#### Data provided
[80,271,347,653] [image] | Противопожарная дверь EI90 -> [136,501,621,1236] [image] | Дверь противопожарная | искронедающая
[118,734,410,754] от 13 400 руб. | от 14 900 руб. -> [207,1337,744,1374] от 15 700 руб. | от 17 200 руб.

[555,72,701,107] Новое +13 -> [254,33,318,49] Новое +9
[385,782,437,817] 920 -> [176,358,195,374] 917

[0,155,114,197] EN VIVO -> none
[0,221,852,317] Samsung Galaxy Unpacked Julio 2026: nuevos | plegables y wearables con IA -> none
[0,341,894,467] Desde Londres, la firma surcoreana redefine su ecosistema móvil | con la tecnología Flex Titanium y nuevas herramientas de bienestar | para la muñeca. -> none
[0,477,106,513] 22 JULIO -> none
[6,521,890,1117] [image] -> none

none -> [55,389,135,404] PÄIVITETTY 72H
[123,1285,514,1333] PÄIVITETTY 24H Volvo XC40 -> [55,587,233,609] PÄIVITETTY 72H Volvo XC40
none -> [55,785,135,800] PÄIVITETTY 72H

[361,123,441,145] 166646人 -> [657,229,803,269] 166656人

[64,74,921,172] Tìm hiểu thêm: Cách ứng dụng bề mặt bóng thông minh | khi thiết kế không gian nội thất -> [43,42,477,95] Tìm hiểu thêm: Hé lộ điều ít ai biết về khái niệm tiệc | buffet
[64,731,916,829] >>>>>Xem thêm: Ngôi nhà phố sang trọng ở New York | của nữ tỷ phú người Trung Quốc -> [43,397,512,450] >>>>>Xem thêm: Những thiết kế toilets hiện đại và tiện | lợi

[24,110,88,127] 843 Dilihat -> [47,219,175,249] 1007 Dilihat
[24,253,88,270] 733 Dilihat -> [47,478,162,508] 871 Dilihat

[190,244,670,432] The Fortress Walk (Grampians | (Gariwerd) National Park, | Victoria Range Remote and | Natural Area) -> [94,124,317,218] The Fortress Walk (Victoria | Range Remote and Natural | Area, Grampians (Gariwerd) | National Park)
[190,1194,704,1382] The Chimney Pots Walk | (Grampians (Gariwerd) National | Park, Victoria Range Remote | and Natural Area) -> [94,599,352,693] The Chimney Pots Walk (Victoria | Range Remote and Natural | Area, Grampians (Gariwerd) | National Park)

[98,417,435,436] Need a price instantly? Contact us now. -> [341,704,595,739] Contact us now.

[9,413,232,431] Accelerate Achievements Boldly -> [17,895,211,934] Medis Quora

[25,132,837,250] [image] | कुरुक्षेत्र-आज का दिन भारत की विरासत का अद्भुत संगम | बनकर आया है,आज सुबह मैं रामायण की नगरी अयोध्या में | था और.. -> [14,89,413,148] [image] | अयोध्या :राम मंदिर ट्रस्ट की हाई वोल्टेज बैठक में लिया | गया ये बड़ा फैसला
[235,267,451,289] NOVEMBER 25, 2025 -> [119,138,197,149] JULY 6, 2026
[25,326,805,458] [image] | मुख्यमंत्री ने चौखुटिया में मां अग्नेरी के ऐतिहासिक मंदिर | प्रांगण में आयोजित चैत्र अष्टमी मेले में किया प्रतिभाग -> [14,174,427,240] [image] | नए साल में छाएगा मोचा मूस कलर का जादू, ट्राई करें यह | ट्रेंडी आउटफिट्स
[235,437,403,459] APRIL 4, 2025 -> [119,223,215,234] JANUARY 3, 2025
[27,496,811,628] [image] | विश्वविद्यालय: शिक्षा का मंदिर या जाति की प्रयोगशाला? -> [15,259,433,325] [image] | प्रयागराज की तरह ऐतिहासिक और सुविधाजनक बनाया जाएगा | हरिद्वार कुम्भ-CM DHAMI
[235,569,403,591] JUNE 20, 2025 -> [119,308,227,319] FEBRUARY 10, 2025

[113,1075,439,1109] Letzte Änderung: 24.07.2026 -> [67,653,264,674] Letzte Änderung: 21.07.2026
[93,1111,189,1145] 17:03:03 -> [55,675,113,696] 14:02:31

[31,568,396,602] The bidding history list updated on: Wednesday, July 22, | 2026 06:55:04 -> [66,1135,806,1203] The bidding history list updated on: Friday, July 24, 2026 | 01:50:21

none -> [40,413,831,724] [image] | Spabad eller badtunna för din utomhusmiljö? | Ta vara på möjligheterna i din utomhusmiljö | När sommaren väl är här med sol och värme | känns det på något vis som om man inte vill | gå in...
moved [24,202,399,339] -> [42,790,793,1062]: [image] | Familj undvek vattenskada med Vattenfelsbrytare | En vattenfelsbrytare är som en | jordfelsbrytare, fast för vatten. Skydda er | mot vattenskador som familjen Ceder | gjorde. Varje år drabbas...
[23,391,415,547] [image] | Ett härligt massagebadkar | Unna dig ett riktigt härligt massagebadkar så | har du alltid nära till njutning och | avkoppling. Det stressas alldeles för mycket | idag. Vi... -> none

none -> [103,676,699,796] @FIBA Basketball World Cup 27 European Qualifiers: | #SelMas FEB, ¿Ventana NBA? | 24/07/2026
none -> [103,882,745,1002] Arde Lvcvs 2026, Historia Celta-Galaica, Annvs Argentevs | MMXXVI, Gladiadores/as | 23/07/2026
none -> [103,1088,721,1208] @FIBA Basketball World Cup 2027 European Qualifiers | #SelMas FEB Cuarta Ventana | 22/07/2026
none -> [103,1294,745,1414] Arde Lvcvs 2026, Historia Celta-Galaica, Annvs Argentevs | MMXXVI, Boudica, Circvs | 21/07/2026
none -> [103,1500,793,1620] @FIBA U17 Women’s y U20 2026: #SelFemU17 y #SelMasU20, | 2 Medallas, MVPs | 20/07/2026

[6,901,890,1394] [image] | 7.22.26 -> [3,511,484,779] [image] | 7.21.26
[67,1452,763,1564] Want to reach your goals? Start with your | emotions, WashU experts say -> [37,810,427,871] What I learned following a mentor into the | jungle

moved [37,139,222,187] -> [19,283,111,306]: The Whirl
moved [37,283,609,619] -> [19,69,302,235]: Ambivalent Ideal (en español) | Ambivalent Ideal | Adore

#### Problem to work on
When you answer, repeat all of the material exactly as given.

#### Answer to this task
[80,271,347,653] [image] | Противопожарная дверь EI90 -> [136,501,621,1236] [image] | Дверь противопожарная | искронедающая
[118,734,410,754] от 13 400 руб. | от 14 900 руб. -> [207,1337,744,1374] от 15 700 руб. | от 17 200 руб.

[555,72,701,107] Новое +13 -> [254,33,318,49] Новое +9
[385,782,437,817] 920 -> [176,358,195,374] 917

[0,155,114,197] EN VIVO -> none
[0,221,852,317] Samsung Galaxy Unpacked Julio 2026: nuevos | plegables y wearables con IA -> none
[0,341,894,467] Desde Londres, la firma surcoreana redefine su ecosistema móvil | con la tecnología Flex Titanium y nuevas herramientas de bienestar | para la muñeca. -> none
[0,477,106,513] 22 JULIO -> none
[6,521,890,1117] [image] -> none

none -> [55,389,135,404] PÄIVITETTY 72H
[123,1285,514,1333] PÄIVITETTY 24H Volvo XC40 -> [55,587,233,609] PÄIVITETTY 72H Volvo XC40
none -> [55,785,135,800] PÄIVITETTY 72H

[361,123,441,145] 166646人 -> [657,229,803,269] 166656人

[64,74,921,172] Tìm hiểu thêm: Cách ứng dụng bề mặt bóng thông minh | khi thiết kế không gian nội thất -> [43,42,477,95] Tìm hiểu thêm: Hé lộ điều ít ai biết về khái niệm tiệc | buffet
[64,731,916,829] >>>>>Xem thêm: Ngôi nhà phố sang trọng ở New York | của nữ tỷ phú người Trung Quốc -> [43,397,512,450] >>>>>Xem thêm: Những thiết kế toilets hiện đại và tiện | lợi

[24,110,88,127] 843 Dilihat -> [47,219,175,249] 1007 Dilihat
[24,253,88,270] 733 Dilihat -> [47,478,162,508] 871 Dilihat

[190,244,670,432] The Fortress Walk (Grampians | (Gariwerd) National Park, | Victoria Range Remote and | Natural Area) -> [94,124,317,218] The Fortress Walk (Victoria | Range Remote and Natural | Area, Grampians (Gariwerd) | National Park)
[190,1194,704,1382] The Chimney Pots Walk | (Grampians (Gariwerd) National | Park, Victoria Range Remote | and Natural Area) -> [94,599,352,693] The Chimney Pots Walk (Victoria | Range Remote and Natural | Area, Grampians (Gariwerd) | National Park)

[98,417,435,436] Need a price instantly? Contact us now. -> [341,704,595,739] Contact us now.

[9,413,232,431] Accelerate Achievements Boldly -> [17,895,211,934] Medis Quora

[25,132,837,250] [image] | कुरुक्षेत्र-आज का दिन भारत की विरासत का अद्भुत संगम | बनकर आया है,आज सुबह मैं रामायण की नगरी अयोध्या में | था और.. -> [14,89,413,148] [image] | अयोध्या :राम मंदिर ट्रस्ट की हाई वोल्टेज बैठक में लिया | गया ये बड़ा फैसला
[235,267,451,289] NOVEMBER 25, 2025 -> [119,138,197,149] JULY 6, 2026
[25,326,805,458] [image] | मुख्यमंत्री ने चौखुटिया में मां अग्नेरी के ऐतिहासिक मंदिर | प्रांगण में आयोजित चैत्र अष्टमी मेले में किया प्रतिभाग -> [14,174,427,240] [image] | नए साल में छाएगा मोचा मूस कलर का जादू, ट्राई करें यह | ट्रेंडी आउटफिट्स
[235,437,403,459] APRIL 4, 2025 -> [119,223,215,234] JANUARY 3, 2025
[27,496,811,628] [image] | विश्वविद्यालय: शिक्षा का मंदिर या जाति की प्रयोगशाला? -> [15,259,433,325] [image] | प्रयागराज की तरह ऐतिहासिक और सुविधाजनक बनाया जाएगा | हरिद्वार कुम्भ-CM DHAMI
[235,569,403,591] JUNE 20, 2025 -> [119,308,227,319] FEBRUARY 10, 2025

[113,1075,439,1109] Letzte Änderung: 24.07.2026 -> [67,653,264,674] Letzte Änderung: 21.07.2026
[93,1111,189,1145] 17:03:03 -> [55,675,113,696] 14:02:31

[31,568,396,602] The bidding history list updated on: Wednesday, July 22, | 2026 06:55:04 -> [66,1135,806,1203] The bidding history list updated on: Friday, July 24, 2026 | 01:50:21

none -> [40,413,831,724] [image] | Spabad eller badtunna för din utomhusmiljö? | Ta vara på möjligheterna i din utomhusmiljö | När sommaren väl är här med sol och värme | känns det på något vis som om man inte vill | gå in...
moved [24,202,399,339] -> [42,790,793,1062]: [image] | Familj undvek vattenskada med Vattenfelsbrytare | En vattenfelsbrytare är som en | jordfelsbrytare, fast för vatten. Skydda er | mot vattenskador som familjen Ceder | gjorde. Varje år drabbas...
[23,391,415,547] [image] | Ett härligt massagebadkar | Unna dig ett riktigt härligt massagebadkar så | har du alltid nära till njutning och | avkoppling. Det stressas alldeles för mycket | idag. Vi... -> none

none -> [103,676,699,796] @FIBA Basketball World Cup 27 European Qualifiers: | #SelMas FEB, ¿Ventana NBA? | 24/07/2026
none -> [103,882,745,1002] Arde Lvcvs 2026, Historia Celta-Galaica, Annvs Argentevs | MMXXVI, Gladiadores/as | 23/07/2026
none -> [103,1088,721,1208] @FIBA Basketball World Cup 2027 European Qualifiers | #SelMas FEB Cuarta Ventana | 22/07/2026
none -> [103,1294,745,1414] Arde Lvcvs 2026, Historia Celta-Galaica, Annvs Argentevs | MMXXVI, Boudica, Circvs | 21/07/2026
none -> [103,1500,793,1620] @FIBA U17 Women’s y U20 2026: #SelFemU17 y #SelMasU20, | 2 Medallas, MVPs | 20/07/2026

[6,901,890,1394] [image] | 7.22.26 -> [3,511,484,779] [image] | 7.21.26
[67,1452,763,1564] Want to reach your goals? Start with your | emotions, WashU experts say -> [37,810,427,871] What I learned following a mentor into the | jungle

moved [37,139,222,187] -> [19,283,111,306]: The Whirl
moved [37,283,609,619] -> [19,69,302,235]: Ambivalent Ideal (en español) | Ambivalent Ideal | Adore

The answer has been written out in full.